Macau 2025 fundamentals still helped by China GDP growth despite U.S.-China tariff row: CreditSights

Any impact on consumer demand for Macau tourism and gambling stemming from the United States-China trade tariff row, might come as a result of “a ripple effect on more cost-conscious travellers/casino-goers,” says CreditSights Inc. in a Thursday memo.

But the financial research firm added: “At this juncture, we think there is limited impact to the Macau gaming sector at the fundamental level as we still expect China’s 2025 GDP [gross domestic product] growth at 4.7 percent,” above market consensus of 4.5 percent.

“Fundamentally, the Macau gaming sector is largely domestic focused as the bulk of visitors into Macau come primarily from mainland China,” noted CreditSights analysts Nicholas Chen and David Bussey in their memo.

Their sanguine view on the outlook for Macau was maintained “after factoring in the tariff implications and trade uncertainties”.

Nonetheless, the institution acknowledged “downside risk to our 4.7 percent 2025 GDP forecast has increased due to a global growth slowdown”.

On Thursday, U.S. President Donald Trump raised to a minimum of 145 percent, the U.S. tariff on imports from China.

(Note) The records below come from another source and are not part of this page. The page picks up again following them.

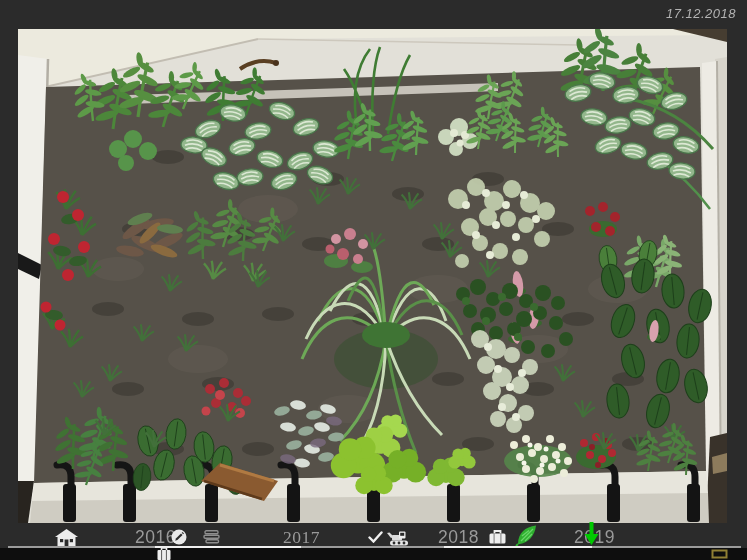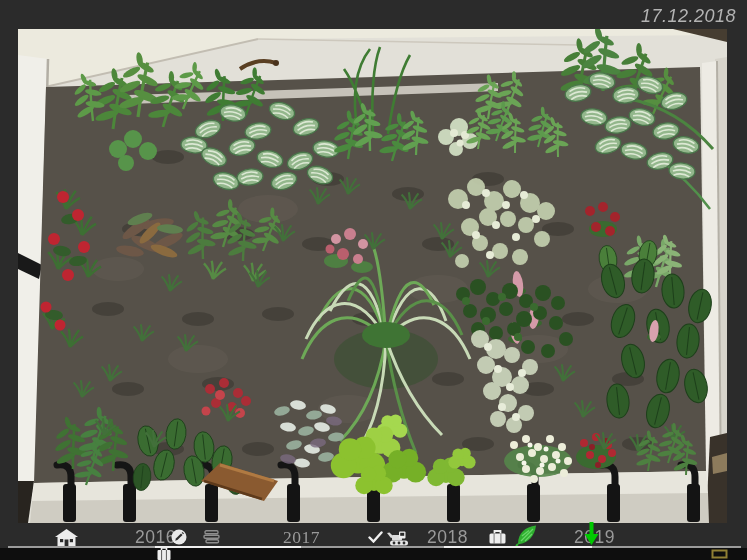--- a/index.html
+++ b/index.html
@@ -2,34 +2,34 @@
 <html><head>
 <meta charset="utf-8">
 <style>
   html,body{margin:0;padding:0;}
   body{
     width:747px;height:560px;overflow:hidden;position:relative;
     background:#2b2b2b;font-family:"Liberation Sans",sans-serif;
   }
   .date-overlay{
     position:absolute;top:6px;right:11px;font-style:italic;
-    font-size:18px;color:#b3b3b3;letter-spacing:.5px;z-index:5;
+    font-size:13px;color:#b3b3b3;letter-spacing:.5px;z-index:5;
   }
   .photo{
     position:absolute;left:18px;top:29px;width:709px;height:494px;
     overflow:hidden;background:#e2e0d8;
   }
   .photo svg{display:block;width:100%;height:100%;}
   .bottom-bar{position:absolute;left:0;top:548px;width:747px;height:12px;background:#0e0e0e;}
   .track{position:absolute;left:8px;top:546px;width:733px;height:2px;background:#9c9c9c;}
   .seg{position:absolute;top:546px;height:2px;background:#f0f0f0;}
   .seg1{left:155px;width:146px;}
   .seg2{left:444px;width:148px;}
   .yr{position:absolute;top:527px;color:#9a9a9a;font-size:17.5px;letter-spacing:.5px;z-index:3;}
-  .y2016{left:135px;} .y2017{left:283px;font-family:Liberation Serif, serif;} .y2018{left:427px;} .y2019{left:574px;}
+  .y2016{left:135px;} .y2017{left:283px;font-family:Liberation Serif, serif;} .y2018{left:438px;} .y2019{left:574px;}
   .tl-ic{position:absolute;z-index:3;line-height:0;}
   .ic-home{left:55px;top:529px;} .ic-edit{left:171px;top:529px;}
   .ic-books{left:203px;top:530px;} .ic-check{left:368px;top:531px;}
   .ic-excavator{left:386px;top:529px;} .ic-briefcase{left:489px;top:529px;}
   .ic-leaf{left:515px;top:524px;} .ic-arrow{left:584px;top:522px;z-index:6;}
   .ic-suitcase{left:157px;top:547px;z-index:4;} .ic-frame{left:711px;top:549px;z-index:4;}
 </style>
 </head>
 <body>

The same day, Beijing raised its own tariffs on U.S. goods to 84 percent.

In relation to bonds issued by Macau casino operators, CreditSights noted instances of a widening on “spreads”; typically defined as the difference between the yields of two bonds with the same maturity but different credit quality.

“The widening continued this week – from last Friday’s close to April 9 – with Sands China [Ltd] widening by another 76 to 137 basis points while the high-yield credits widened by another 110 to 258 basis points (excluding the maturing 2025s) as global trade tensions escalated following Trump’s additional tariffs on Chinese imports,” the analysts wrote.

They added: “We also caution that the Macau bonds are likely to experience more bouts of tariff headline-driven volatility in the near-term, particularly those pertaining to China.”

Higher top line in 2025, but also higher capex

For 2025, CreditSights expected “higher top line” performance for most of the Macau casino operators, reflecting the “moderate” year-on-year growth in city-wide gross gaming revenue (GGR), coupled with “steady operator-level market share and non-gaming contributions from facilities coming online in 2025”.

CreditSights added: “We expect gaming market share for Sands China, MGM China [Holdings Ltd] and Melco [Resorts & Entertainment Ltd] to remain steady after a marginal improvement in fiscal year 2024.

This would reflect “opening/reopenings of both gaming and non-gaming facilities – i.e., The Londoner [Macao], upgraded… Cotai Arena,” at the Venetian Macao, and “additional hotel units at MGM China’s two casinos,” as well as a return of the House of Dancing Water show at Melco Resorts’ City of Dreams Macau property, suggested the analysts.

CreditSights further noted: “Considering the 6 percent year-on-year growth in total GGR expected by the Macau government for 2025, as well as additional revenue contribution from [operators’] non-gaming businesses… we anticipate mid-to-high single-digit year-on-year increases in total revenues for these.. [issuers] in fiscal year 2025.”

On April 1, Macau’s Secretary for Economy and Finance, Tai Kin Ip, expressed caution on the outlook this year for the city’s public finances. He said casino gross gaming revenue (GGR) might fall short of the government’s original MOP240-billion (US$30.0-billion) target.

CreditSights said it expected the Macau gaming operators’ free cash flow (FCF) positions to remain positive in the current year.

The Macau gaming operators had given the market guidance they expected higher capital expenditure commitments judged year-on-year in 2025, relating to the concession commitments to the city’s government, said CreditSights.

That amounted to a 68 percent increase for MGM China, 70 percent for Melco Resorts, and 109 percent year-on-year for Wynn Macau Ltd.

This was expected to offset the positive effects of improving earnings before interest, taxation, depreciation and amortisation (EBITDA) in the case of MGM China and Melco, and “crimp their free cash flow positions in 2025, though we still forecast them to remain the green,” the analysts wrote.

By contrast, Sands China had given guidance it expected 25 percent lower capital expenditure in 2025. “Coupled with its higher expected EBITDA, we expect Sands China’s free cash flow position to improve further in fiscal year 2025,” the CreditSights team further noted.